RECORDS SUPPLIED:
--------
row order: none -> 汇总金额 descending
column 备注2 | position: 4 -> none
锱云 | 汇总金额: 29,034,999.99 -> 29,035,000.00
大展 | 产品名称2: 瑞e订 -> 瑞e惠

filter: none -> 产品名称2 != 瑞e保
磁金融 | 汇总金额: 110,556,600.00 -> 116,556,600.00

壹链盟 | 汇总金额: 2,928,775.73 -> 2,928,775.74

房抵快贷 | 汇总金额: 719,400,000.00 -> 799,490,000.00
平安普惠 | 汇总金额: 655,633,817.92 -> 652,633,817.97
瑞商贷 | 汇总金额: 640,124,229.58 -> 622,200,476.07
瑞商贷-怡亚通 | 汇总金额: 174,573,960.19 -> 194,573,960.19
--------
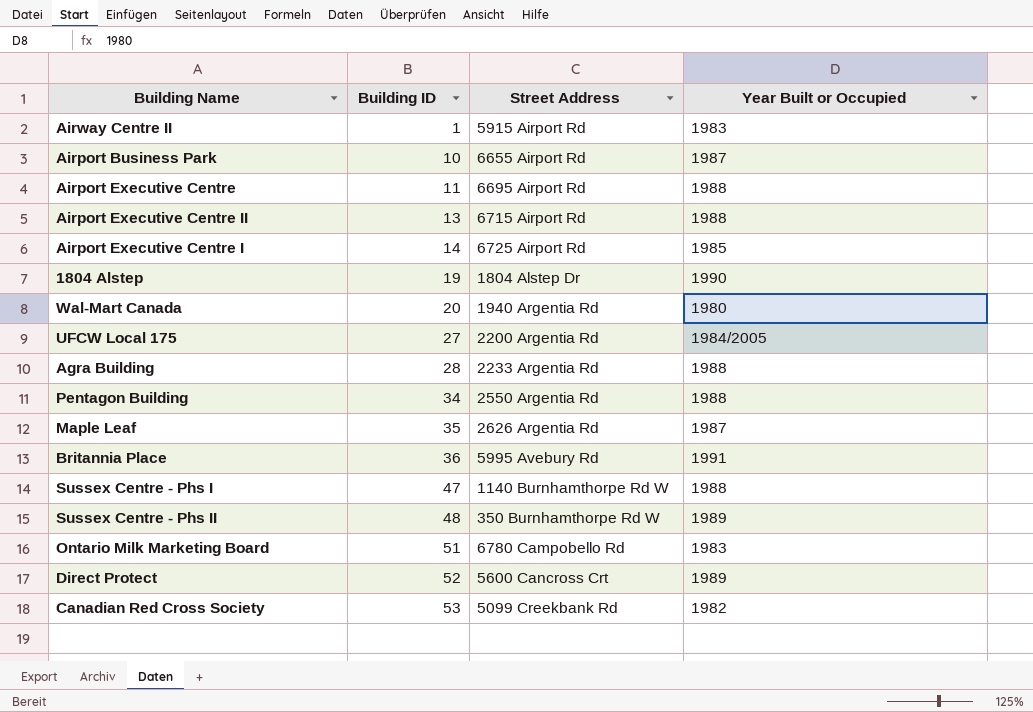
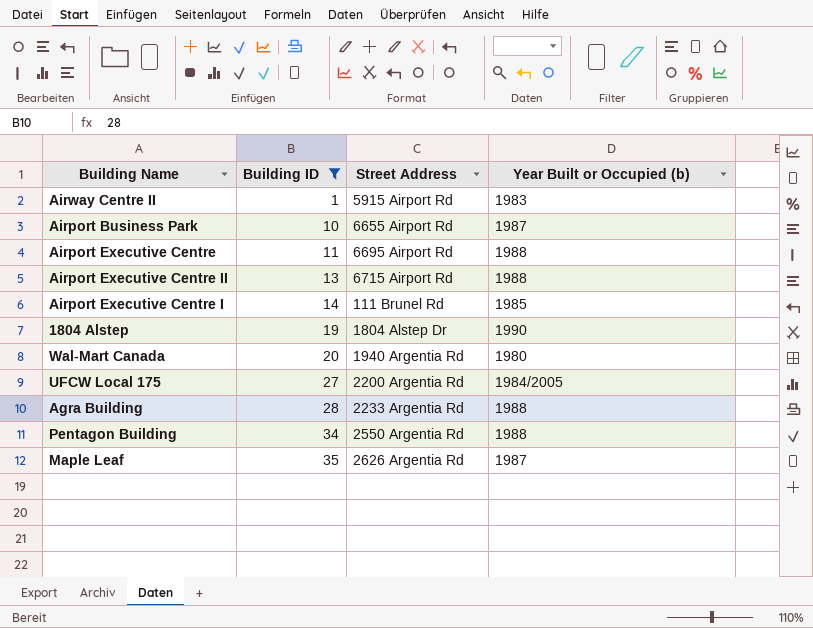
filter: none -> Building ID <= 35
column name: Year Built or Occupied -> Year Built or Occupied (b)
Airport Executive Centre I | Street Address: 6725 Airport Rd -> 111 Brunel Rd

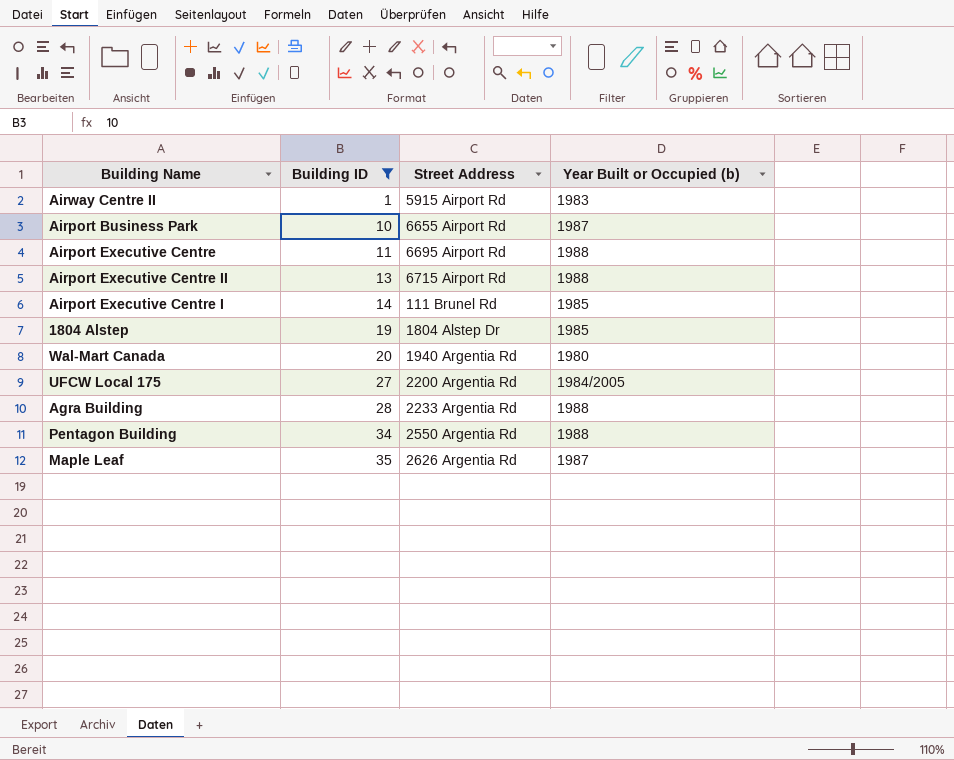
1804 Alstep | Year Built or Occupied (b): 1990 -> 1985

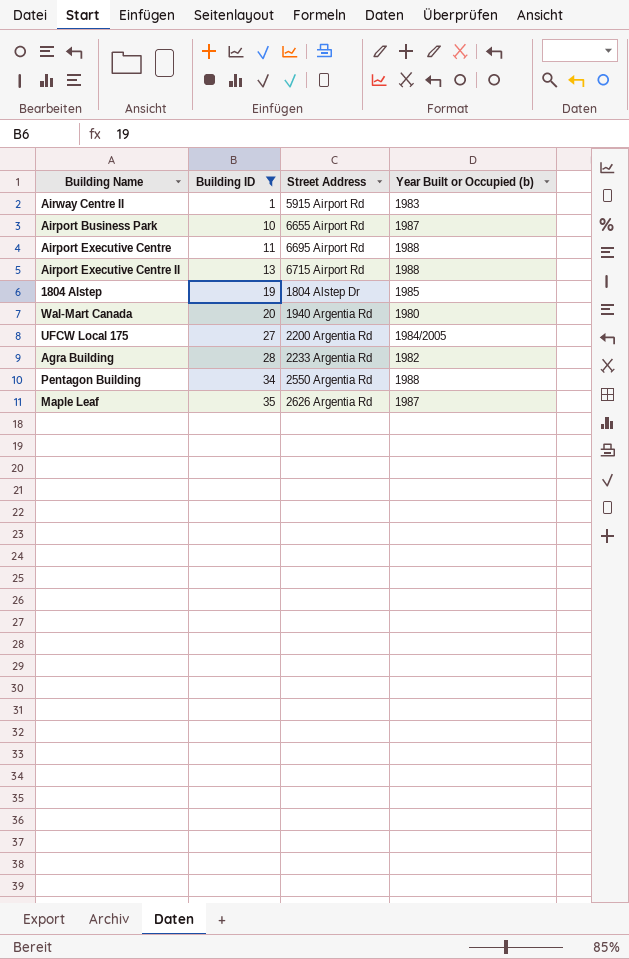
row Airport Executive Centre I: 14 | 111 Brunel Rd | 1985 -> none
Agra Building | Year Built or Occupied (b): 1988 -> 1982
--------
ABOUT THIS TASK: Working from the material above, retype exactly the lines from the one with "row order: none -> 汇总金额 descending" through the one with "瑞商贷-怡亚通 | 汇总金额: 174,573,960.19", both included, and only those lines.

TASK OUTPUT:
row order: none -> 汇总金额 descending
column 备注2 | position: 4 -> none
锱云 | 汇总金额: 29,034,999.99 -> 29,035,000.00
大展 | 产品名称2: 瑞e订 -> 瑞e惠

filter: none -> 产品名称2 != 瑞e保
磁金融 | 汇总金额: 110,556,600.00 -> 116,556,600.00

壹链盟 | 汇总金额: 2,928,775.73 -> 2,928,775.74

房抵快贷 | 汇总金额: 719,400,000.00 -> 799,490,000.00
平安普惠 | 汇总金额: 655,633,817.92 -> 652,633,817.97
瑞商贷 | 汇总金额: 640,124,229.58 -> 622,200,476.07
瑞商贷-怡亚通 | 汇总金额: 174,573,960.19 -> 194,573,960.19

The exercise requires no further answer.